The cardinal consulters assembled on 5 March 1787, at the Sacred Congregation of Propaganda Fide’s Particular Congregation for China, to discuss Monsignor Borgia’s plan and concluded that nothing would change for the time being. The succeeding years were among the most turbulent in Church history with the invasion of Rome by the French Revolutionary army, the arrest and exile of Pope Pius VI and of Monsignor Borgia himself, as well as the temporary suppression of Propaganda Fide. At the same time, the Church in China continued to be suppressed and considered illegal. “It was still dangerous to carry out any ecclesiastic activity,” says Father Criveller. “These facts might somewhat mitigate the responsibility of the consulters of Propaganda Fide in deciding to postpone, sinedie, Borgia’s plan.”

The issue was raised repeatedly in the 19th century in the wake of new persecutions, but Propaganda Fide did not implement the monsignor’s plan, considering it too premature. Then too, control of the China missions by the French Protectorate impeded the promotion and development of an indigenous clergy. Father Criveller notes that while instructions urging missionaries and vicars apostolic to raise indigenous clergy and hierarchy were numerous and impressive for their openness, clarity of language and force of reasoning, Propaganda Fide was not consistent and coherent in implementing them.

A major obstacle was the objection by European missionaries, who did not consider the Chinese clergy ready to assume such a responsibility. When good opportunities did arise to elect Chinese bishops, Propaganda Fide failed to take advantage. “They had some good priest-candidates among the Chinese priests trained in Naples, in Pondichéry or in China itself,” says Father Criveller.
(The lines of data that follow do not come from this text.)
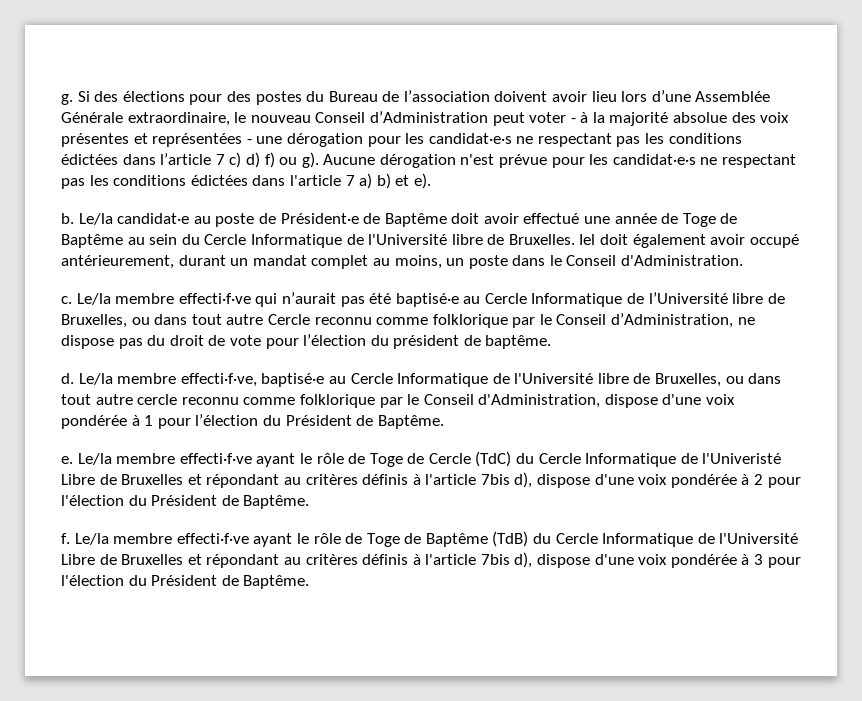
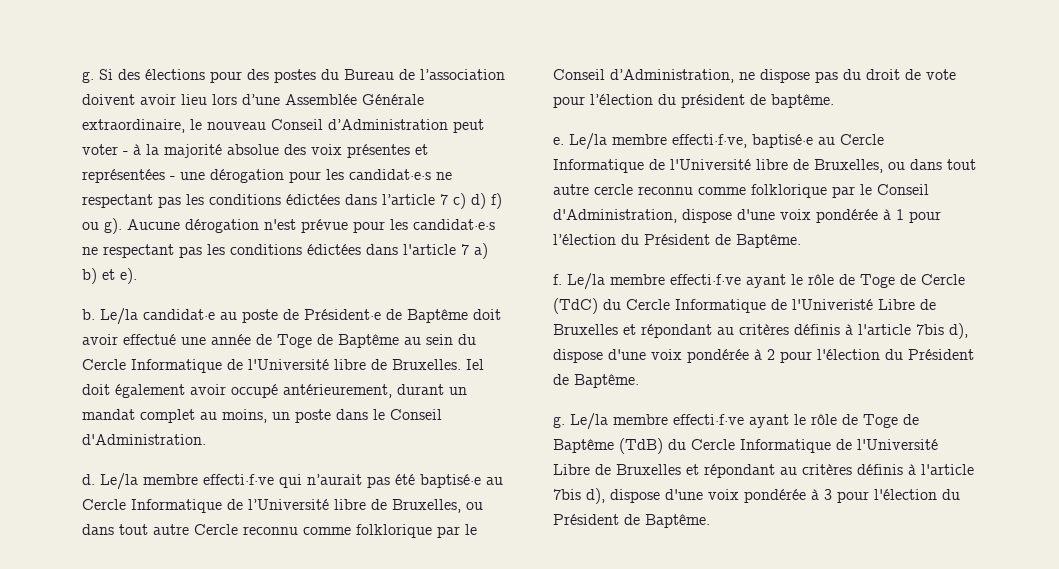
- c.
+ d.
- d.
+ e.
- e.
+ f.
  Le/la membre effecti·f·ve ayant le rôle de Toge de Cercle (TdC) du Cercle Informatique de l'Univeristé Libre de Bruxelles et répondant au critères définis à l'article 7bis d), dispose d'une voix pondérée à 2 pour l'élection du Président de Baptême.
- f.
+ g.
Finally, on 18 October 1926, 140 years after Monsignor Borgia put forward his proposal, then-Bishop Celso Costantini, the apostolic delegate to China, presented six Chinese priests to Pope Pius XI to be ordained bishops. They were the first Chinese bishops, since the isolated instance of Dominican friar, Gregory Luo Wenzao 羅文藻 (1616-1691, from Fuan, Fujian province), who was ordained bishop in 1685. Costantini, later secretary of Propaganda Fide, had finally succeeded – at least partially – where Monsignor Borgia had not.

“The Church in China, not administered by the Chinese themselves, remained in a certain sense, a foreign church for a long time,” says Father Criveller. “I think this has been the most serious failure in the history the Catholic mission in China.”